- **Exercise goal**
Only the lines below from the one containing "[219,1136,256,1151] light ->" to the one containing "[271,1223,307,1238] ligth ->" should be repeated, both included and unchanged.
※
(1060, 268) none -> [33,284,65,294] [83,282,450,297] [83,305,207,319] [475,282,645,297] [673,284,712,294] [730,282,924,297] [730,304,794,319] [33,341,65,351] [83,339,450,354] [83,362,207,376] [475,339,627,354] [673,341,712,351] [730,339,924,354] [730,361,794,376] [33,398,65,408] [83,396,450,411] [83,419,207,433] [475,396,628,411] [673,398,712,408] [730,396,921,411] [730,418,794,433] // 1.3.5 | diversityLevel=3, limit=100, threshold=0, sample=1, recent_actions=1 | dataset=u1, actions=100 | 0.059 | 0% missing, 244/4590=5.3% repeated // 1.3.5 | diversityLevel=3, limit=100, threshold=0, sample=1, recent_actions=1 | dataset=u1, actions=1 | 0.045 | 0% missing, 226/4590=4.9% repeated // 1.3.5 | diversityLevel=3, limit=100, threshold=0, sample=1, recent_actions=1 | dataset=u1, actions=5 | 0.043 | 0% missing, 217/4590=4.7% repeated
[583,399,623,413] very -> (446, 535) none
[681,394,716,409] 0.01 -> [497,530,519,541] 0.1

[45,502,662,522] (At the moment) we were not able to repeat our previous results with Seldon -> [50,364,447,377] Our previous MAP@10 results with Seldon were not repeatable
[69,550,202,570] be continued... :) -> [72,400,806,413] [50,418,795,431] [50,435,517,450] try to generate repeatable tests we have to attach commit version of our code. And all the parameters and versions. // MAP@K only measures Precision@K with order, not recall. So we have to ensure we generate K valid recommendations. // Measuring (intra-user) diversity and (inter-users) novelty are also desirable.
※
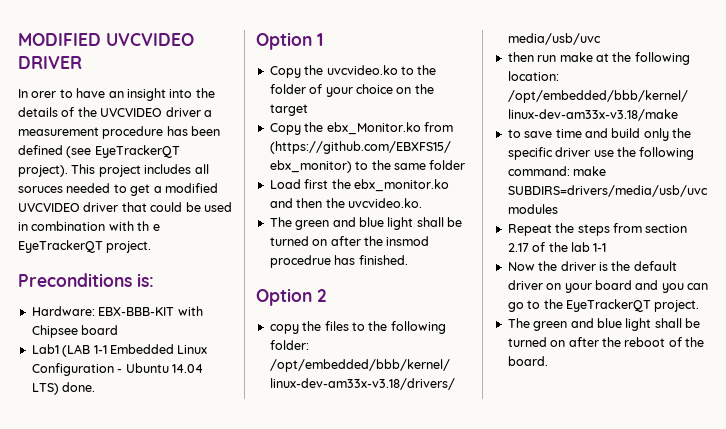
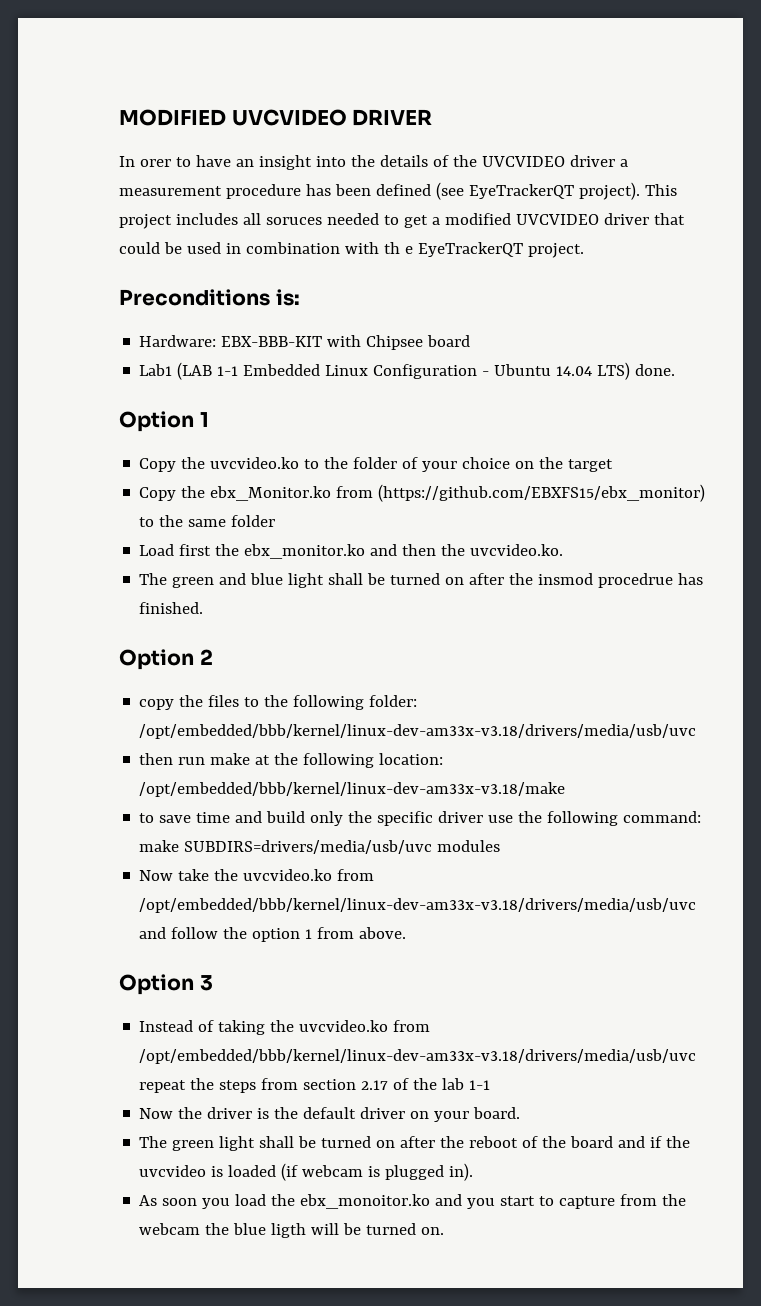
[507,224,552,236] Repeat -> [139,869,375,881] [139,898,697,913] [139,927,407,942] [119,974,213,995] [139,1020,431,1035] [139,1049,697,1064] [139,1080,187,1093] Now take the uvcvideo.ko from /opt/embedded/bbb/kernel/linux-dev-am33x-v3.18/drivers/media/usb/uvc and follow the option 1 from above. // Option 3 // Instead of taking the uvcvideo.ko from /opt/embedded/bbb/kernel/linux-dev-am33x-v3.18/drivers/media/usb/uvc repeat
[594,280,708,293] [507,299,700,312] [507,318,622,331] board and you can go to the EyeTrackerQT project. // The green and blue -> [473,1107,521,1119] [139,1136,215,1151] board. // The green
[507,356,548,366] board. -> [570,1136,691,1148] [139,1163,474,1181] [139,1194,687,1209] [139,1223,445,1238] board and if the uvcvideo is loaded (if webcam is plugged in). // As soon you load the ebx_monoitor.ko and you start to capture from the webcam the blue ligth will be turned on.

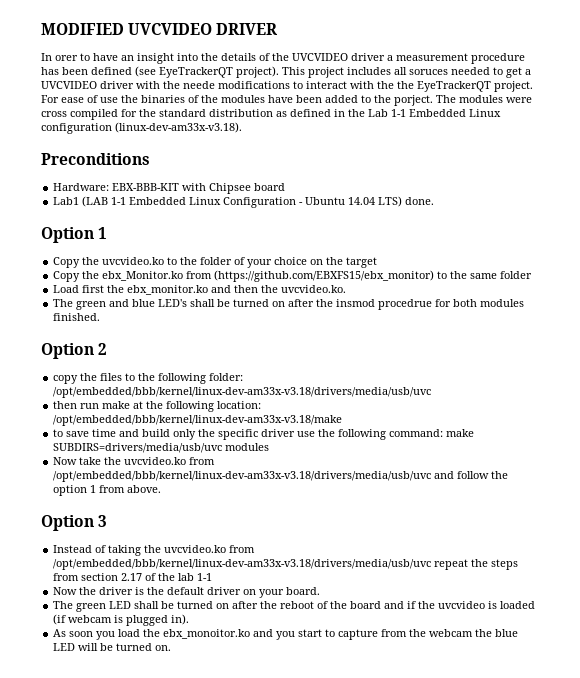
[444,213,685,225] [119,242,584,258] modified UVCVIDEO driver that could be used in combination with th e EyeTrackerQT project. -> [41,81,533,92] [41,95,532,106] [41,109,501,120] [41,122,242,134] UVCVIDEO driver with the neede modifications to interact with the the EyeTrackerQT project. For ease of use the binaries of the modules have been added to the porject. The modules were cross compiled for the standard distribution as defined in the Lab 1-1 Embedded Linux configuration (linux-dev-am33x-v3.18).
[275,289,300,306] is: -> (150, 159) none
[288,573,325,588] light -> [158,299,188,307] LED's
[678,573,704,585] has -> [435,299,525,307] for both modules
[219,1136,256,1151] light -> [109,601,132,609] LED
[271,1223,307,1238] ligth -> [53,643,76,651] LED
※
- **Written response**
[219,1136,256,1151] light -> [109,601,132,609] LED
[271,1223,307,1238] ligth -> [53,643,76,651] LED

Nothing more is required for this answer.